The overall influence of a single media outlet is lower than ever. TV, the most popular medium for news today, has its viewership almost split in thirds between local news, network shows and cable, with cable diced up again between CNN, MSNBC and Fox. And now that 62 percent of Americans get news through social media, the media landscape is rendered even more horizontal. As a result, authority is leveled in the media. Truth is not as easy to differentiate as editorial influence moves from newsrooms in New York to Facebook’s content-viewing algorithms.
The “truth” that The New York Times refers to encompasses empirical truth, the who, what, when, where, why “whole story” we’re familiar with. As media atomizes and broadens, subjective standards of journalism are likewise challenged and broadened. Subjective standards are the values of each media organization, values that determine which narratives to focus on, how to treat important characters, and even subtleties in language; the smallest expressions through rhetoric or prose can make huge differences for a story. It takes a mix of the empirical and subjective to create what feels most true to people. But in the world of news media, where everyone is theoretically striving to cover the same empirical truth, it becomes ever more important to craft a unique subjective truth that will match the values of a reliable chunk of people in the market for media.

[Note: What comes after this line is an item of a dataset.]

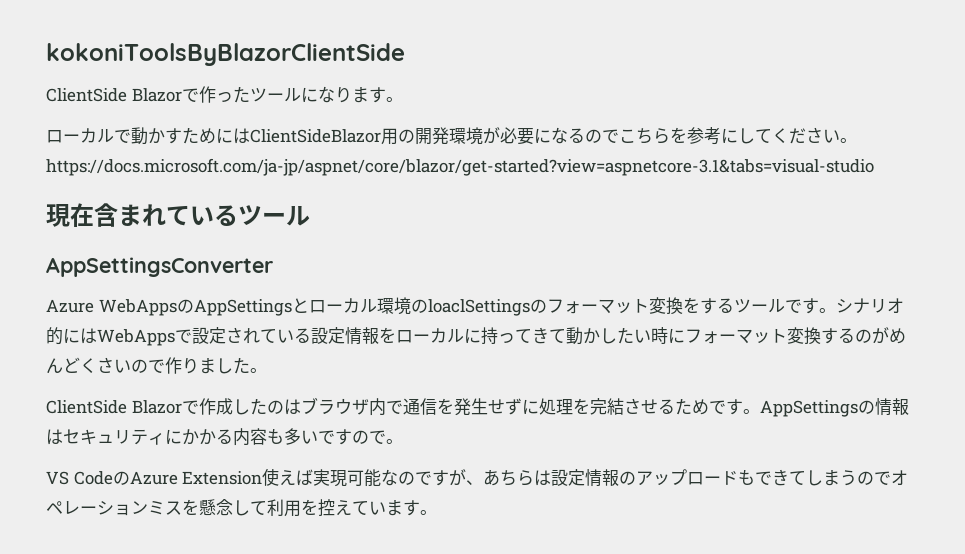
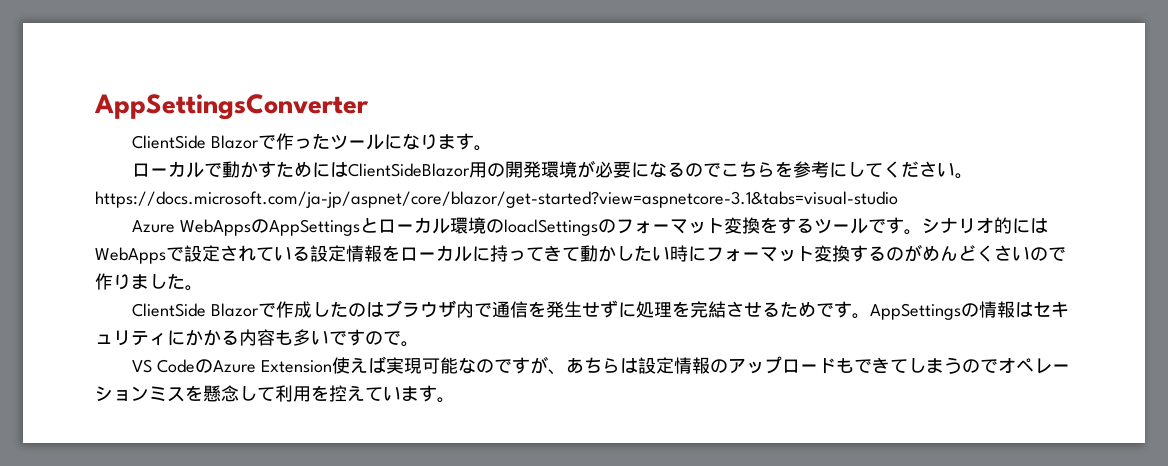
- kokoniToolsByBlazorClientSide
+ AppSettingsConverter
- 現在含まれているツール
- AppSettingsConverter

Ideally, this would be done in a way that promotes greater journalistic integrity and understanding, where competing media outlets could create their niche by providing sides to the story that their competitors did not cover. In the real world, outlets are forced to compete against other outlets and their values, lest their competitors control truth telling. Media outlets fight for their truth, which can undermine their ability to tell the whole truth as they neglect certain perspectives, and politics is undermined as a result.